The only problem I see with this is keeping the moneyed special interests at
bay.

------
chipsy
This is the old "freedom/security" debate in the guise of interpersonal
consent. Governance has always involved coercion at the individual level,
because governments rule with force, and a certain amount of force is
necessary for order and security; without making that move to unify under some
law, a population gets mired in low-level disorders and disagreements. It can
be a really shitty Hammurabi-style eye-for-an-eye law, legitimize slavery,
rape, etc., but if it protects the interests of the ruling class and is not an
immediate threat for most of everyone else, it sticks. Thus, for thousands of
years, most people lived as peasants, and enjoyed equality and fraternity with
their immediate peers, but few freedoms around property, invention, travel, or
other such actions that might threaten harmony in society.

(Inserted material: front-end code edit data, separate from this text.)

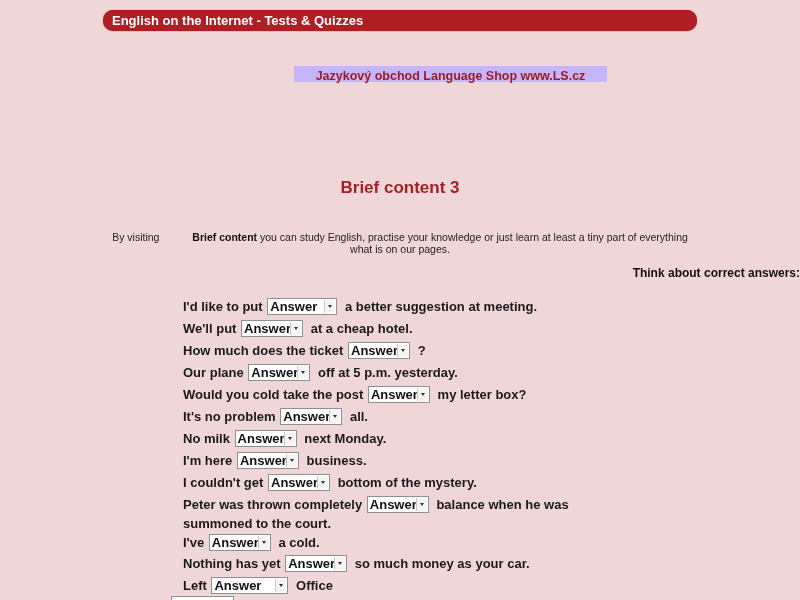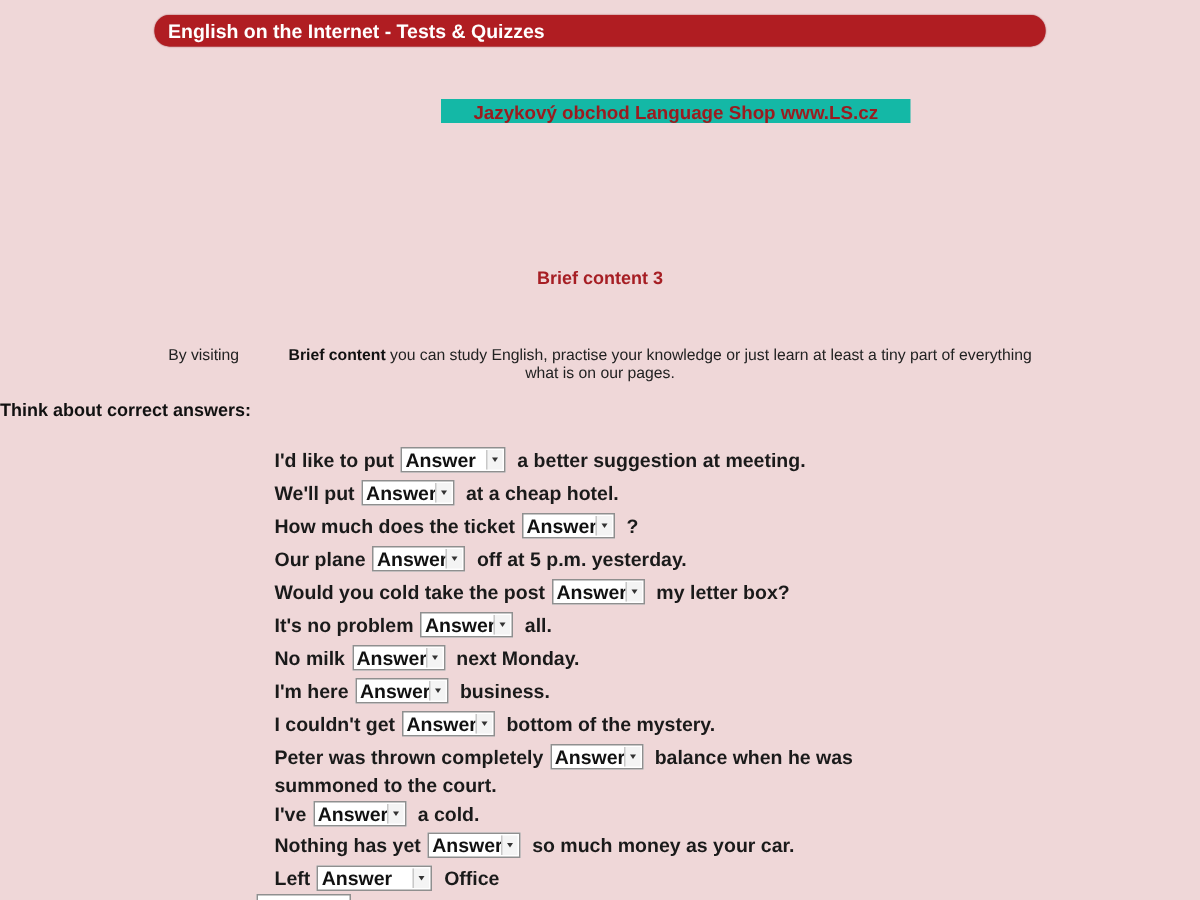"Jazykový obchod Language Shop www.LS.cz" .ad-banner { background: #14b8a6 -> #c4b5fd }
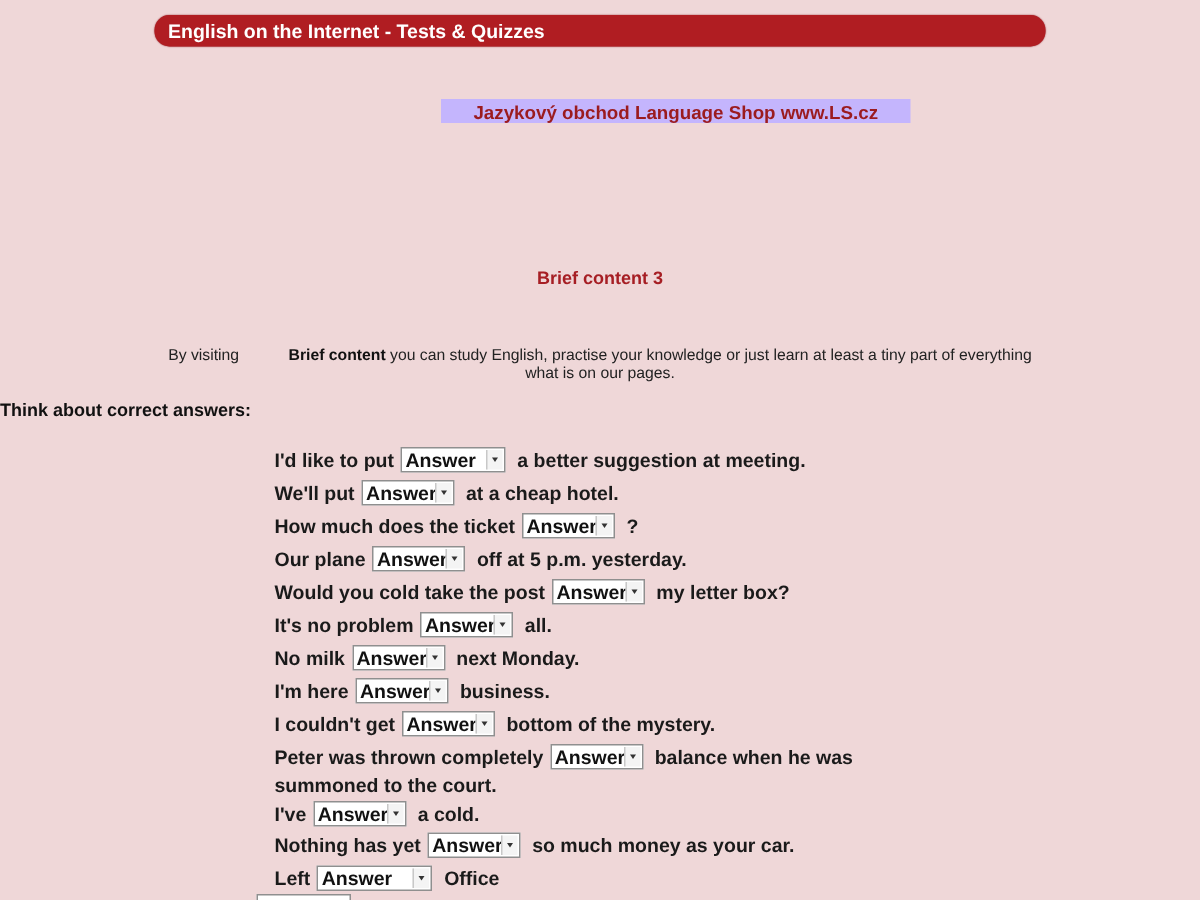"Brief content 3" .page-title { font-size: 12px -> 17px }
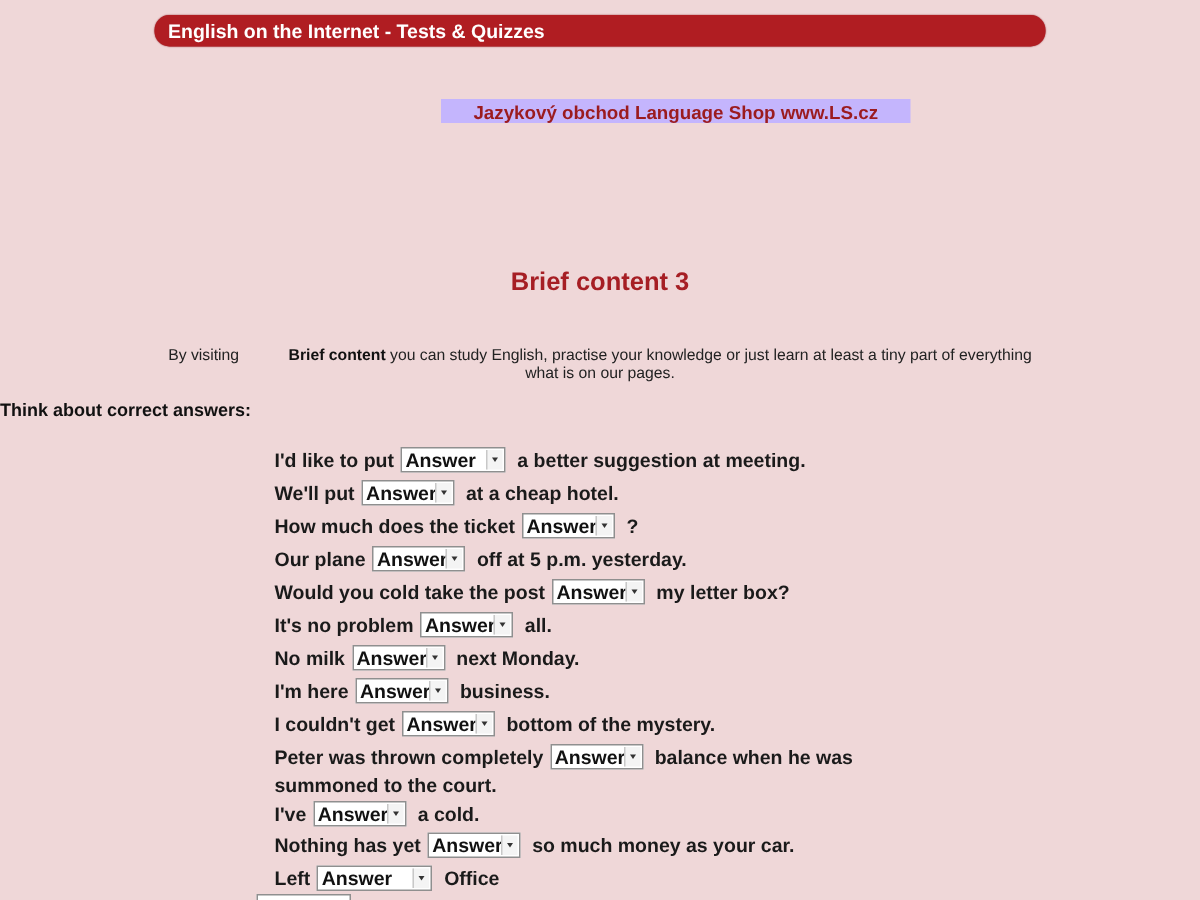"Think about correct answers:" .instruction { text-align: left -> right }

But the consent of the people does exist, _as a mass body_. It takes quite a
lot for a critical mass of them to decide that the government is no longer
legitimate and disorder would be preferable, but if they do, the government is
pushed into crisis. And when governments make breakthroughs, it's in the
moment of crisis where leadership is forced to either make a big concession or
be pulled down by the mob. In between crises, the status quo sticks and
politicians jockey for position within it instead.

What that never translates to is the individual who sticks out of the crowd,
arguing for change, getting special treatment. At all times, even in the era
of post-Enlightenment reason, they are viewed suspiciously, because good
enough is good enough, and they might just be another "bad guy"
(criminal/barbarian/spy/rebel/etc.) trying to pull a fast one. They get no
credit; as with business and innovators vs. fast followers, it's the people
who come afterwards, using more polished rhetoric and building existing small
movements into large ones, who tend to turn those ideas into reality.